Satellite remote sensing technology has a distinctive advantage over other means of spatial information collection in that it obtains a synoptic view of ground features over large areas. In particular, data collected using multispectral sensors is often processed into a vegetation index for predicting and assessing vegetative characteristics such as percentage ground cover by vegetation, and general plant stress and vigor. One of the most commonly used vegetation indices is the normalized difference vegetation index (NDVI), whose values range between -1 and +1. The higher the NDVI value, the more and healthier the vegetation is expected to be at a given location. Using a time series Global Inventory Modeling and Mapping Studies (GIMMS) NDVI dataset (8 km resolution), we have depicted the spatial distribution of positive and negative vegetation trends over 23 years (1981- 2003) on a national scale. The results reveal that only about 12% of the national land area shows statistically significant long-term vegetation trends (3.1% negative; 8.7% positive) (Fig. 1).

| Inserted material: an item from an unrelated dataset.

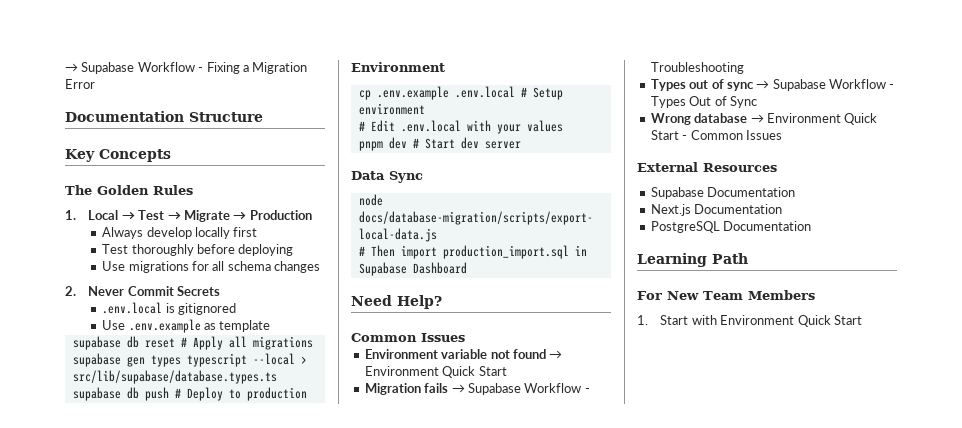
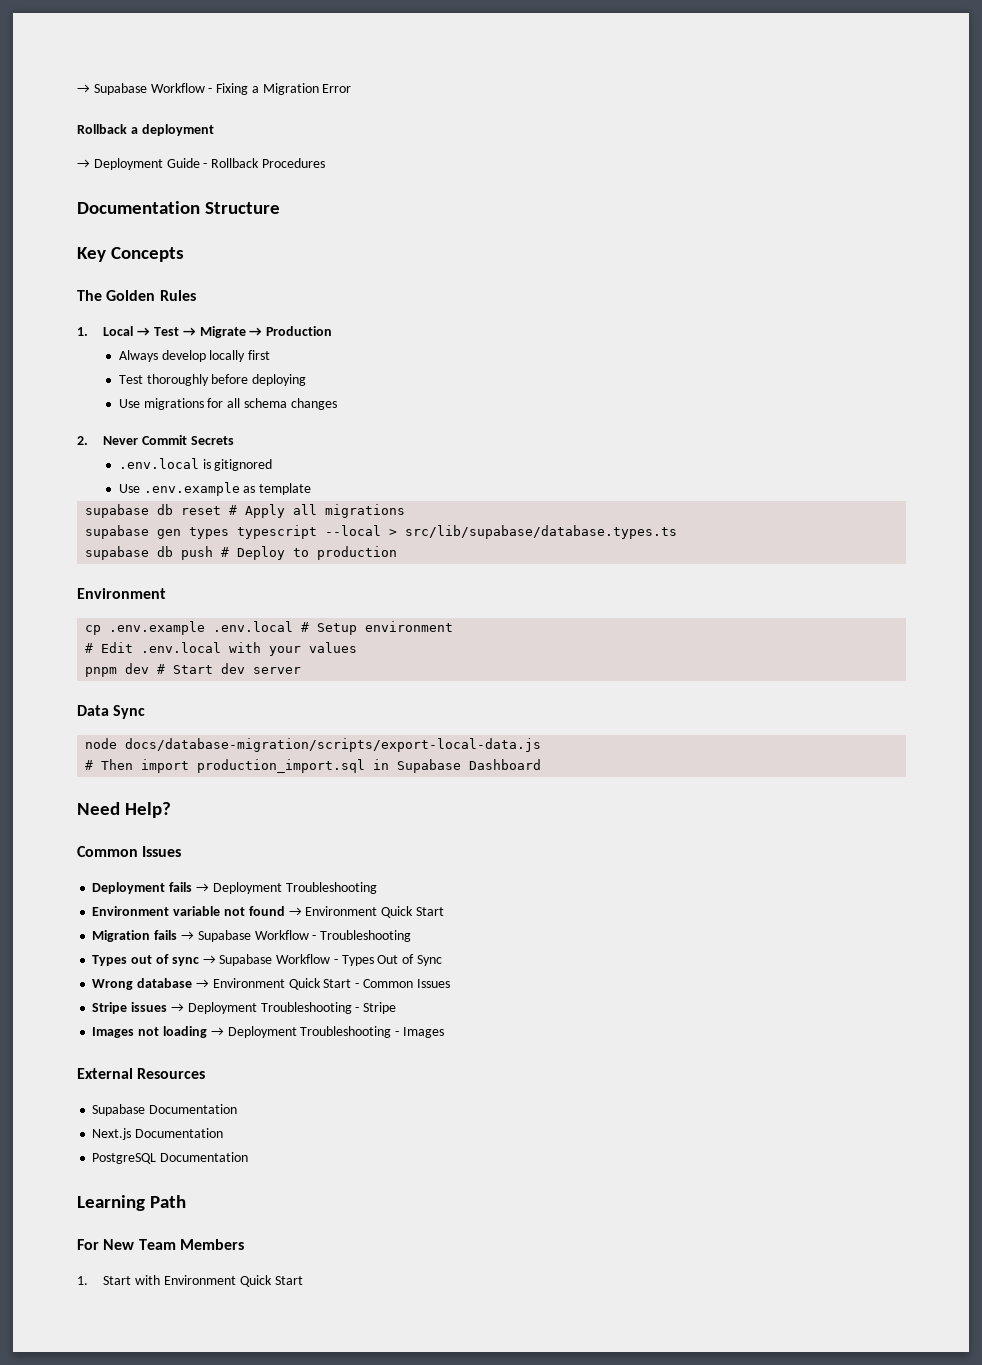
+ Rollback a deployment
+ → Deployment Guide - Rollback Procedures
+ Deployment fails → Deployment Troubleshooting
+ Stripe issues → Deployment Troubleshooting - Stripe
+ Images not loading → Deployment Troubleshooting - Images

However, a closer look over the 10-year time periods before and after the political changes in 1990 indicates that negative trends have come to predominate during 1991-99 (4.6% negative; 1.7% positive), whereas it was the other way round during 1981-89 (1.6% negative; 12.2% positive). Contrary to common belief, no extensive vegetation degradation has been observed nationwide but localized degradation was in fact evident (Fig. 2). Our ground survey of hot spots and further assessments using higher resolution satellite data reveals that degradation is commonly observed around big cities (Ulaanbaatar and Darhan) and in abandoned croplands once heavily exploited under Soviet rule. It is also important to take into consideration the effect of ongoing global climatic change, but our findings shed light on specific areas that require immediate attention. Urgent technological development is required to prevent and mitigate further degradation in these problem areas.
Spatial distribution of long-term vegetation trends (1981-2003). political changes in 1990.

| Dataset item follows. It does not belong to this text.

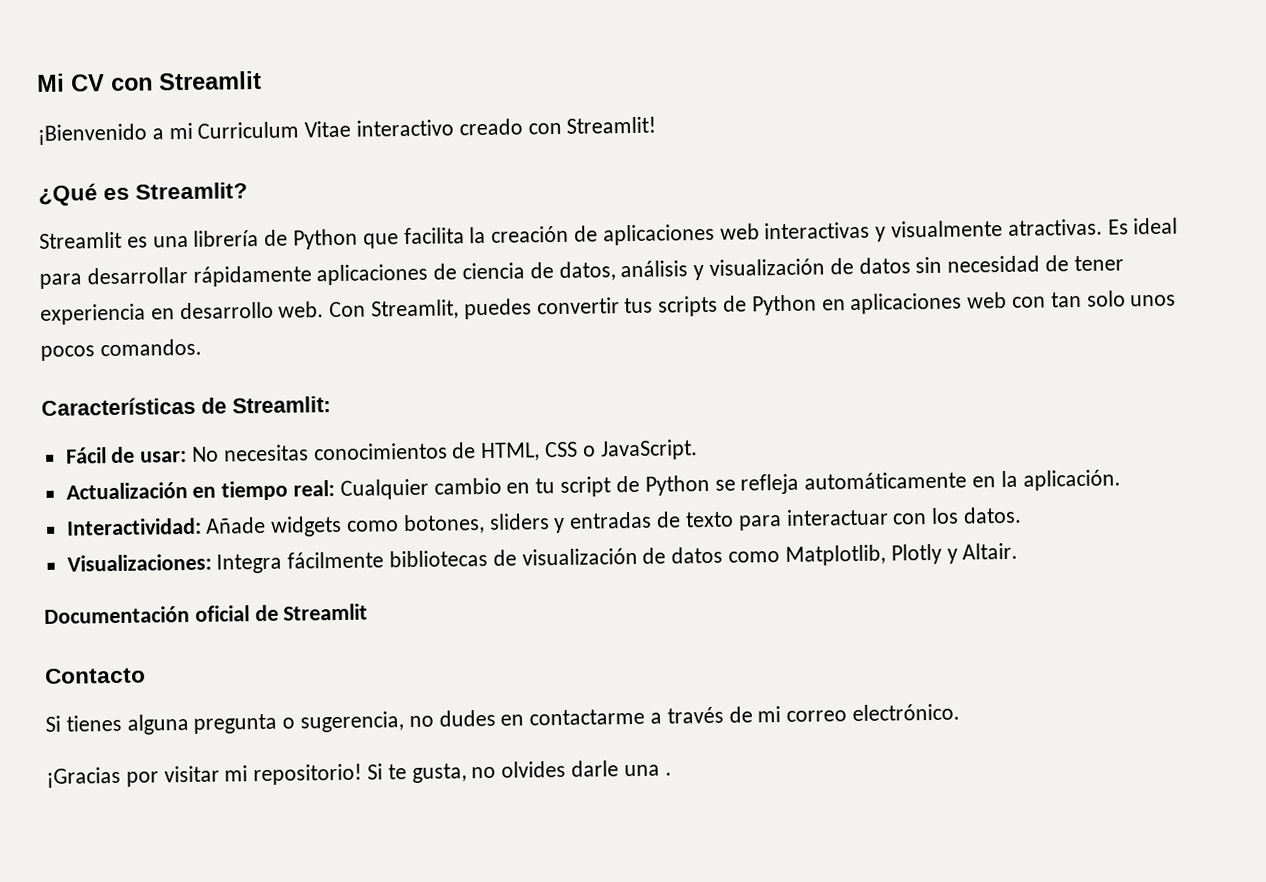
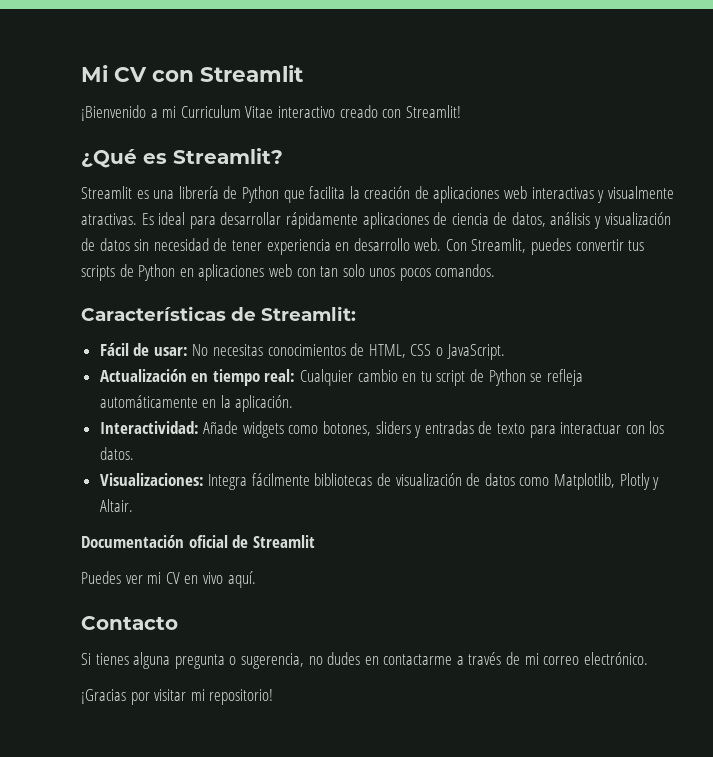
+ Puedes ver mi CV en vivo aquí.
- Si te gusta, no olvides darle una .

Development Research Division
- Term of research
- Responsible researcher
HIRANO Akira ( Development Research Division )
SHIMODA Katsuhisa ( Animal Production and Grassland Division )
TORIYAMA Kazunobu ( Animal Production and Grassland Division )
KOMIYAMA Hiroshi ( Development Research Division )
YAMASAKI Seishi ( Development Research Division )
ONIKI Shunji ( Development Research Division )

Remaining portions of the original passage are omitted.